During the signing ceremony, President Trump explained:
“Under this rule, if a pastor, priest or imam speaks about an issue of political or public importance, they are threatened with the loss of their tax-exempt status, a crippling financial punishment. Very, very unfair. But no longer... This financial threat against the faith community is over... So you’re now in a position where you can say what you want to say. And I know you’ll only say good and what’s in your heart. And that’s what we want."
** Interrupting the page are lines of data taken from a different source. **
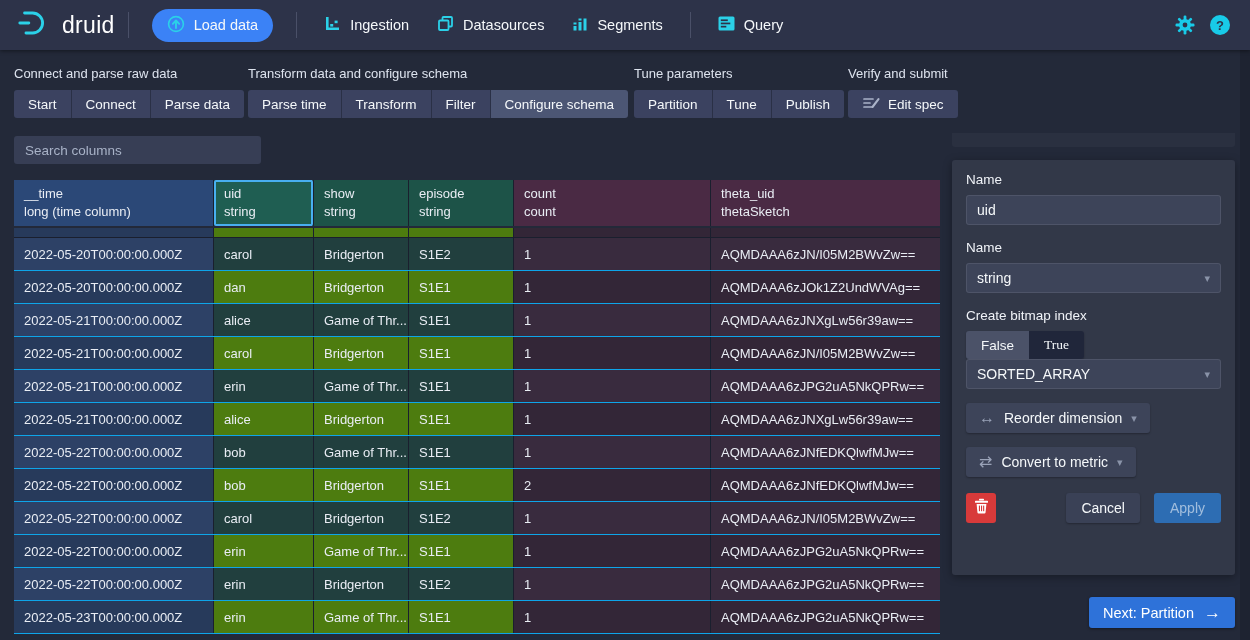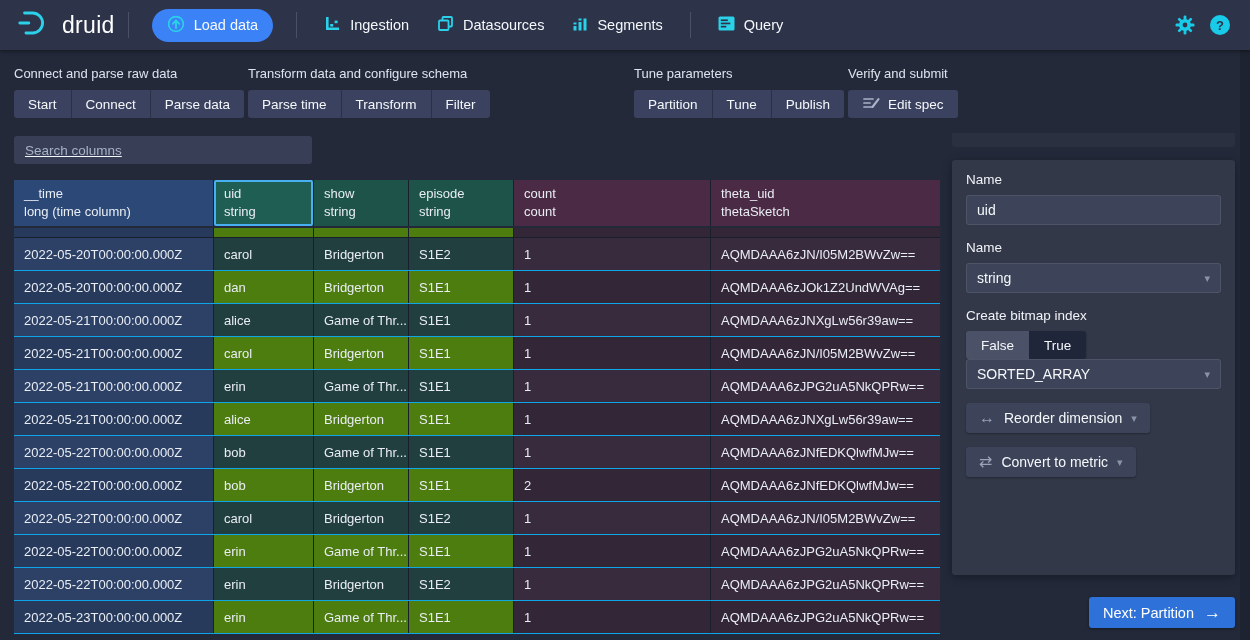--- a/index.html
+++ b/index.html
@@ -36,23 +36,23 @@
   .step-title { font-size:13px; color:#dde3ee; margin-bottom:9px; }
   .btn-group { display:flex; border-radius:3px; overflow:hidden; }
   .btn { background:#3b4260; color:#f5f8fa; font-size:13.5px; height:28px;
     display:flex; align-items:center; gap:8px; padding:0 14px;
     border-right:1px solid #2a3046; cursor:pointer; white-space:nowrap; }
   .btn:last-child { border-right:none; }
   .btn.active { background:#4c5674; }
 
   
   .search-input {
-    position:absolute; left:14px; top:136px; width:298px; height:28px;
+    position:absolute; left:14px; top:136px; width:247px; height:28px;
     background:#373e55; border:none; border-radius:3px; color:#f5f8fa;
-    padding:0 11px; font-size:13.5px; font-family:"Liberation Sans",sans-serif;text-decoration:underline;
+    padding:0 11px; font-size:13.5px; font-family:"Liberation Sans",sans-serif;
   }
   .search-input::placeholder { color:#a8b2c7; }
 
   
   .table-wrap { position:absolute; left:14px; top:180px; width:926px; height:476px; overflow:hidden; }
   .t-row { display:flex; }
   .t-cell { flex:0 0 auto; padding:0 10px; font-size:13px; color:#e9edf4;
     border-right:1px solid #1a1f2e; overflow:hidden; white-space:nowrap;
     display:flex; align-items:center; }
   .t-cell:last-child { border-right:none; }
@@ -82,21 +82,21 @@
     color:#f5f8fa; padding:0 11px; font-size:14px; font-family:"Liberation Sans",sans-serif;
     box-shadow:inset 0 0 0 1px rgba(255,255,255,.09); }
   .select { height:30px; background:#3d4459; border-radius:3px; display:flex; align-items:center;
     justify-content:space-between; padding:0 11px; font-size:14px; cursor:pointer;
     box-shadow:inset 0 0 0 1px rgba(255,255,255,.09); }
   .caret { color:#8a93a8; font-size:11px; }
   .segmented { display:flex; width:max-content; border-radius:3px; overflow:hidden;
     box-shadow:0 1px 2px rgba(0,0,0,.3); }
   .seg { height:28px; padding:0 15px; display:flex; align-items:center; font-size:13.5px; cursor:pointer; }
   .seg.off { background:#4b5268; }
-  .seg.on  { background:#20263a; }
+  .seg.on  { background:#20263a;font-family:Liberation Serif, serif; }
   .action-btn { display:inline-flex; align-items:center; gap:9px; height:30px; background:#3d4459;
     border-radius:3px; padding:0 13px; font-size:14px; cursor:pointer;
     box-shadow:0 1px 2px rgba(0,0,0,.3); margin-top:14px; }
   .action-icon { color:#9aa3b8; font-size:16px; line-height:1; }
   .panel-footer { display:flex; align-items:center; margin-top:16px; }
   .trash-btn { width:30px; height:30px; background:#d83a3a; border-radius:3px;
     display:flex; align-items:center; justify-content:center; cursor:pointer; }
   .cancel-btn { margin-left:auto; height:30px; background:#3a4156; border-radius:3px;
     display:flex; align-items:center; padding:0 15px; font-size:14px; cursor:pointer;
     box-shadow:0 1px 2px rgba(0,0,0,.3); }
@@ -211,20 +211,21 @@
     <div class="btn">Parse data</div>
   </div>
 </div>
 
 <div class="step-group g2">
   <div class="step-title">Transform data and configure schema</div>
   <div class="btn-group">
     <div class="btn">Parse time</div>
     <div class="btn">Transform</div>
     <div class="btn">Filter</div>
+    <div class="btn active">Configure schema</div>
   </div>
 </div>
 
 <div class="step-group g3">
   <div class="step-title">Tune parameters</div>
   <div class="btn-group">
     <div class="btn">Partition</div>
     <div class="btn">Tune</div>
     <div class="btn">Publish</div>
   </div>
@@ -411,20 +412,36 @@
     </div>
   </div>
   <div>
     <div class="action-btn">
       <span class="action-icon">⇄</span>
       <span>Convert to metric</span>
       <span class="caret">▾</span>
     </div>
   </div>
 
+  <div class="panel-footer">
+    <div class="trash-btn">
+      <span>
+        <svg width="15" height="16" viewBox="0 0 15 16" fill="#ffffff">
+          <rect x="1" y="2.8" width="13" height="2" rx="0.6"></rect>
+          <rect x="5" y="0.8" width="5" height="1.6" rx="0.6"></rect>
+          <path d="M2.6 6 h9.8 l-0.85 8.6 a1.1 1.1 0 0 1 -1.1 1 h-5.9 a1.1 1.1 0 0 1 -1.1 -1 z"></path>
+          <rect x="4.9" y="7.6" width="1.1" height="5.6" fill="#d83a3a"></rect>
+          <rect x="7" y="7.6" width="1.1" height="5.6" fill="#d83a3a"></rect>
+          <rect x="9.1" y="7.6" width="1.1" height="5.6" fill="#d83a3a"></rect>
+        </svg>
+      </span>
+    </div>
+    <div class="cancel-btn">Cancel</div>
+    <div class="apply-btn">Apply</div>
+  </div>
 </div>
 
 <div class="next-btn">
   <span>Next: Partition</span>
   <span class="next-arrow">→</span>
 </div>
 
 <div class="scroll-track"></div>
 
 </body></html>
Before the final text of the order was released, commentators raised numerous objections to the order that was anticipated: a broad commitment not to enforce the Johnson Amendment against religious groups. However, the text of the signed order says nothing concrete in terms of legal or policy. Indeed, the ACLU initially promised a lawsuit, but ultimately backtracked, concluding that the order "signing was an elaborate photo-op with no discernible policy outcome." Undeterred, the Freedom from Religion Foundation is going ahead with its planned lawsuit, reading between the lines of the EO to perceive a clear "stop enforcement" signal to the IRS.